━━━━━ DATA SUPPLIED

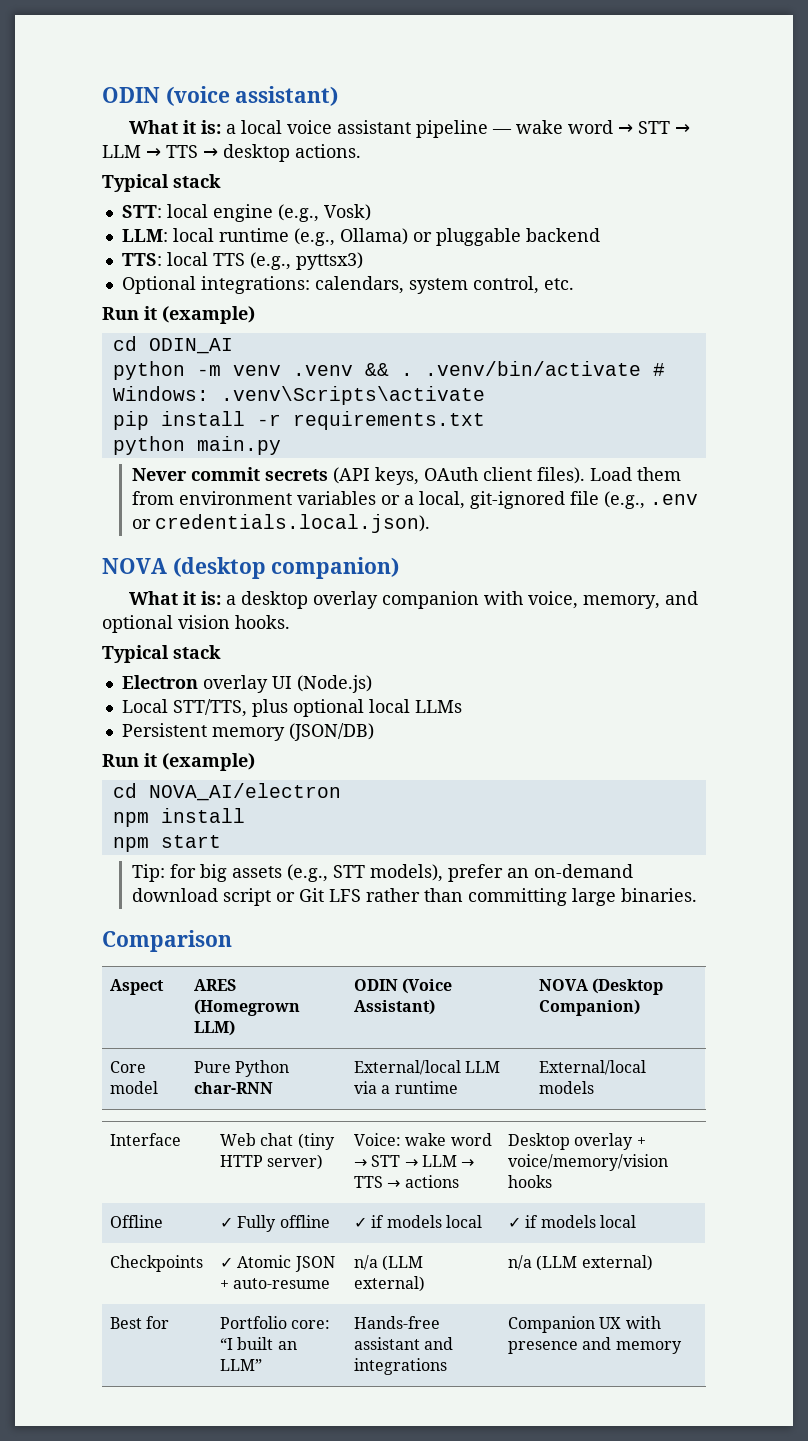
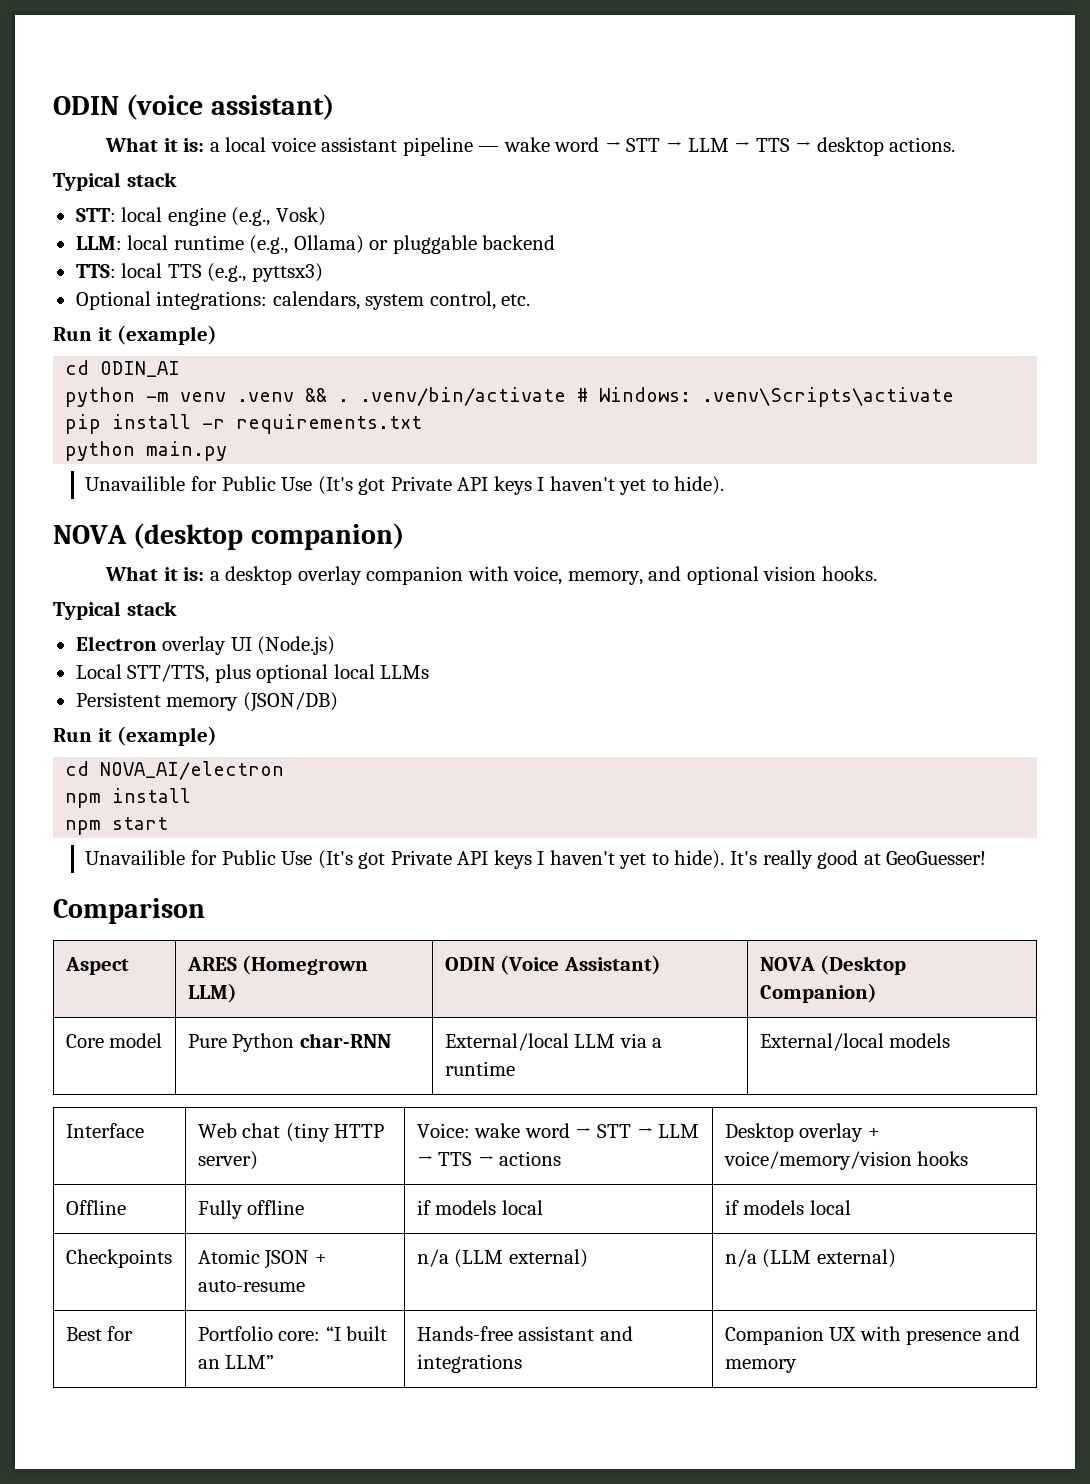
  python main.py
- Never commit secrets (API keys, OAuth client files). Load them from environment variables or a local, git-ignored file (e.g., .env or credentials.local.json).
+ Unavailible for Public Use (It's got Private API keys I haven't yet to hide).
- Tip: for big assets (e.g., STT models), prefer an on-demand download script or Git LFS rather than committing large binaries.
+ Unavailible for Public Use (It's got Private API keys I haven't yet to hide). It's really good at GeoGuesser!
- Offline | ✓ Fully offline | ✓ if models local | ✓ if models local
+ Offline | Fully offline | if models local | if models local
- Checkpoints | ✓ Atomic JSON + auto-resume | n/a (LLM external) | n/a (LLM external)
+ Checkpoints | Atomic JSON + auto-resume | n/a (LLM external) | n/a (LLM external)

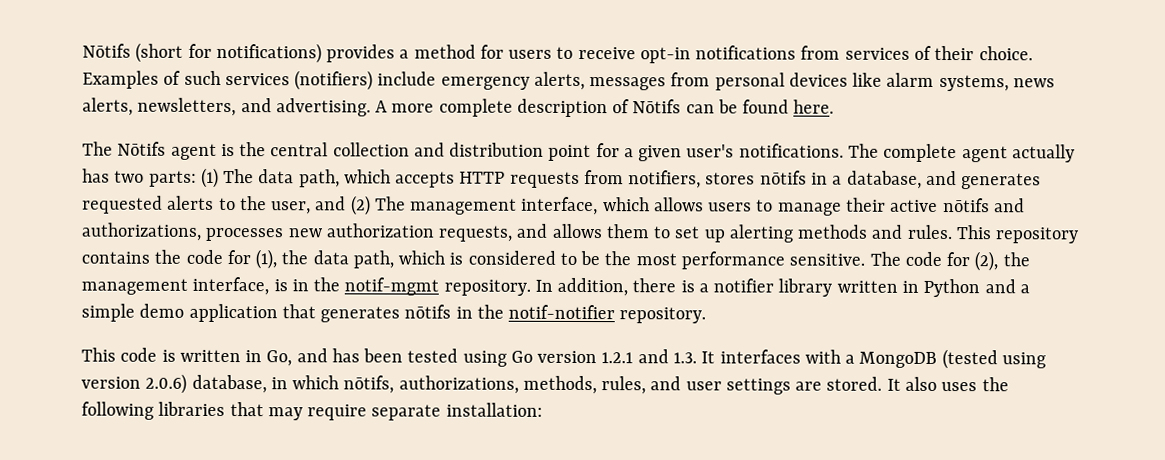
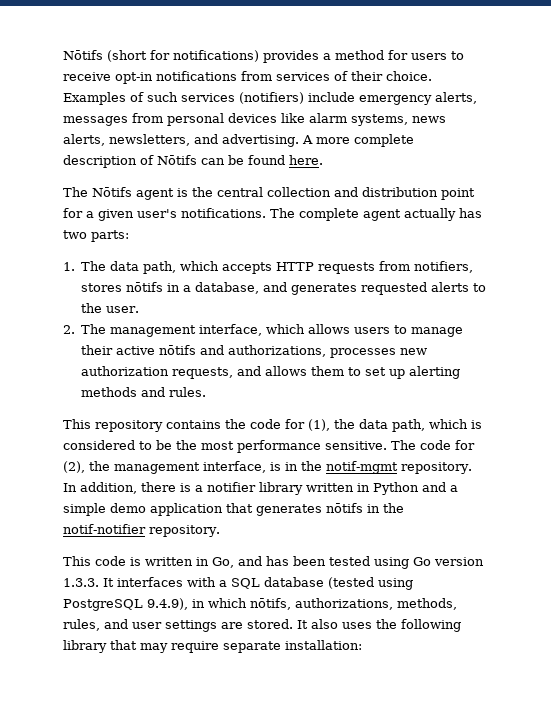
- The complete agent actually has two parts: (1) The data path, which accepts HTTP requests from notifiers, stores nōtifs in a database, and generates requested alerts to the user, and (2) The management interface, which allows users to manage their active nōtifs and authorizations, processes new authorization requests, and allows them to set up alerting methods and rules. This repository contains the code for (1), the data path, which is considered to be the most performance sensitive.
+ The complete agent actually has two parts:
+ 1. The data path, which accepts HTTP requests from notifiers, stores nōtifs in a database, and generates requested alerts to the user.
+ 2. The management interface, which allows users to manage their active nōtifs and authorizations, processes new authorization requests, and allows them to set up alerting methods and rules.
+ This repository contains the code for (1), the data path, which is considered to be the most performance sensitive.
- This code is written in Go, and has been tested using Go version 1.2.1 and 1.3. It interfaces with a MongoDB (tested using version 2.0.6) database, in which nōtifs, authorizations, methods, rules, and user settings are stored.
+ This code is written in Go, and has been tested using Go version 1.3.3. It interfaces with a SQL database (tested using PostgreSQL 9.4.9), in which nōtifs, authorizations, methods, rules, and user settings are stored.
- It also uses the following libraries that may require separate installation:
+ It also uses the following library that may require separate installation:

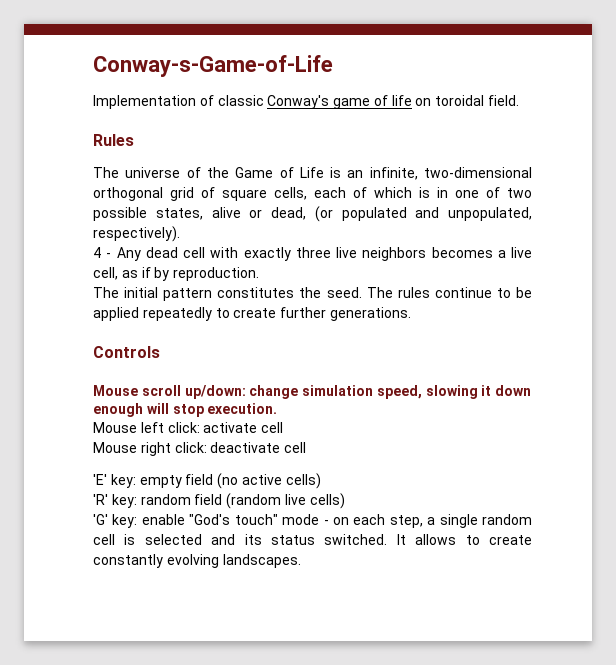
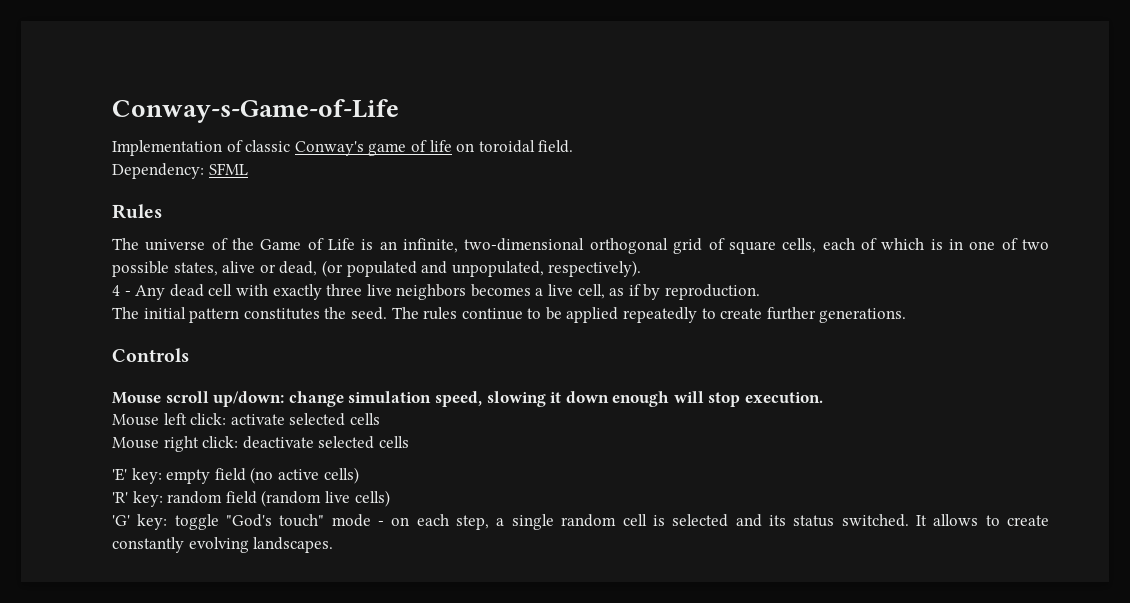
+ Dependency: SFML
- Mouse left click: activate cell
+ Mouse left click: activate selected cells
- Mouse right click: deactivate cell
+ Mouse right click: deactivate selected cells
- 'G' key: enable "God's touch" mode - on each step, a single random cell is selected and its status switched.
+ 'G' key: toggle "God's touch" mode - on each step, a single random cell is selected and its status switched.

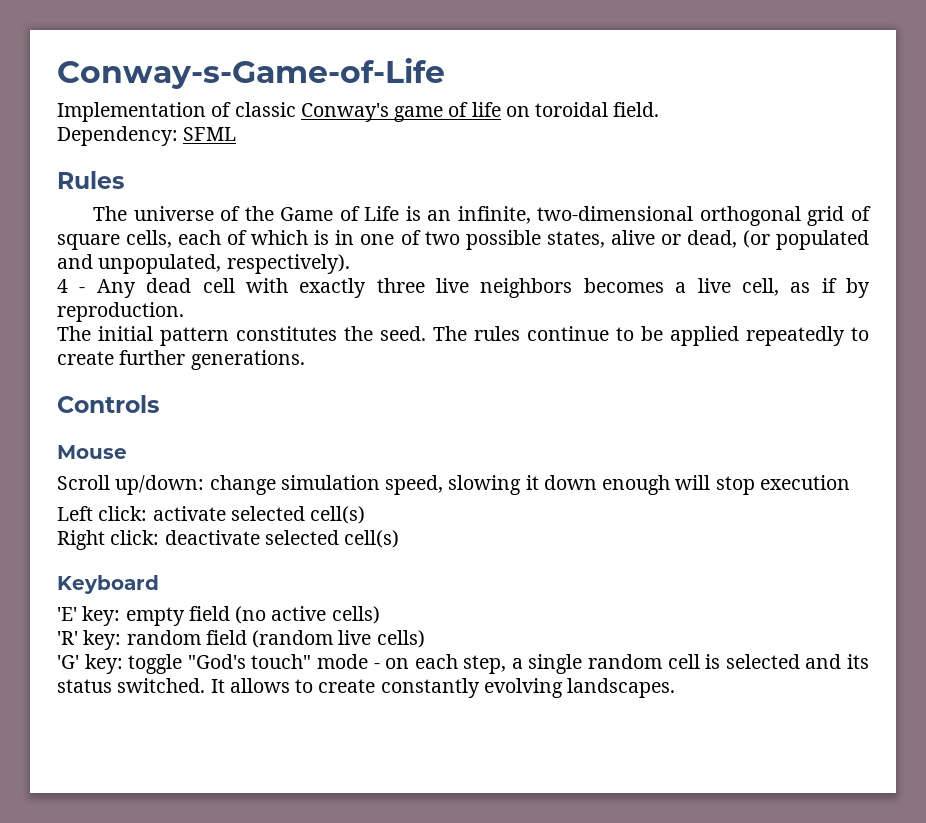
- Mouse scroll up/down: change simulation speed, slowing it down enough will stop execution.
- Mouse left click: activate selected cells
- Mouse right click: deactivate selected cells
+ Mouse
+ Scroll up/down: change simulation speed, slowing it down enough will stop execution
+ Left click: activate selected cell(s)
+ Right click: deactivate selected cell(s)
+ Keyboard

━━━━━━━━━━

■ **THE PROBLEM**
Transcribe all the lines above exactly, apart from the pictures.

■ **EXERCISE OUTPUT**
  python main.py
- Never commit secrets (API keys, OAuth client files). Load them from environment variables or a local, git-ignored file (e.g., .env or credentials.local.json).
+ Unavailible for Public Use (It's got Private API keys I haven't yet to hide).
- Tip: for big assets (e.g., STT models), prefer an on-demand download script or Git LFS rather than committing large binaries.
+ Unavailible for Public Use (It's got Private API keys I haven't yet to hide). It's really good at GeoGuesser!
- Offline | ✓ Fully offline | ✓ if models local | ✓ if models local
+ Offline | Fully offline | if models local | if models local
- Checkpoints | ✓ Atomic JSON + auto-resume | n/a (LLM external) | n/a (LLM external)
+ Checkpoints | Atomic JSON + auto-resume | n/a (LLM external) | n/a (LLM external)

- The complete agent actually has two parts: (1) The data path, which accepts HTTP requests from notifiers, stores nōtifs in a database, and generates requested alerts to the user, and (2) The management interface, which allows users to manage their active nōtifs and authorizations, processes new authorization requests, and allows them to set up alerting methods and rules. This repository contains the code for (1), the data path, which is considered to be the most performance sensitive.
+ The complete agent actually has two parts:
+ 1. The data path, which accepts HTTP requests from notifiers, stores nōtifs in a database, and generates requested alerts to the user.
+ 2. The management interface, which allows users to manage their active nōtifs and authorizations, processes new authorization requests, and allows them to set up alerting methods and rules.
+ This repository contains the code for (1), the data path, which is considered to be the most performance sensitive.
- This code is written in Go, and has been tested using Go version 1.2.1 and 1.3. It interfaces with a MongoDB (tested using version 2.0.6) database, in which nōtifs, authorizations, methods, rules, and user settings are stored.
+ This code is written in Go, and has been tested using Go version 1.3.3. It interfaces with a SQL database (tested using PostgreSQL 9.4.9), in which nōtifs, authorizations, methods, rules, and user settings are stored.
- It also uses the following libraries that may require separate installation:
+ It also uses the following library that may require separate installation:

+ Dependency: SFML
- Mouse left click: activate cell
+ Mouse left click: activate selected cells
- Mouse right click: deactivate cell
+ Mouse right click: deactivate selected cells
- 'G' key: enable "God's touch" mode - on each step, a single random cell is selected and its status switched.
+ 'G' key: toggle "God's touch" mode - on each step, a single random cell is selected and its status switched.

- Mouse scroll up/down: change simulation speed, slowing it down enough will stop execution.
- Mouse left click: activate selected cells
- Mouse right click: deactivate selected cells
+ Mouse
+ Scroll up/down: change simulation speed, slowing it down enough will stop execution
+ Left click: activate selected cell(s)
+ Right click: deactivate selected cell(s)
+ Keyboard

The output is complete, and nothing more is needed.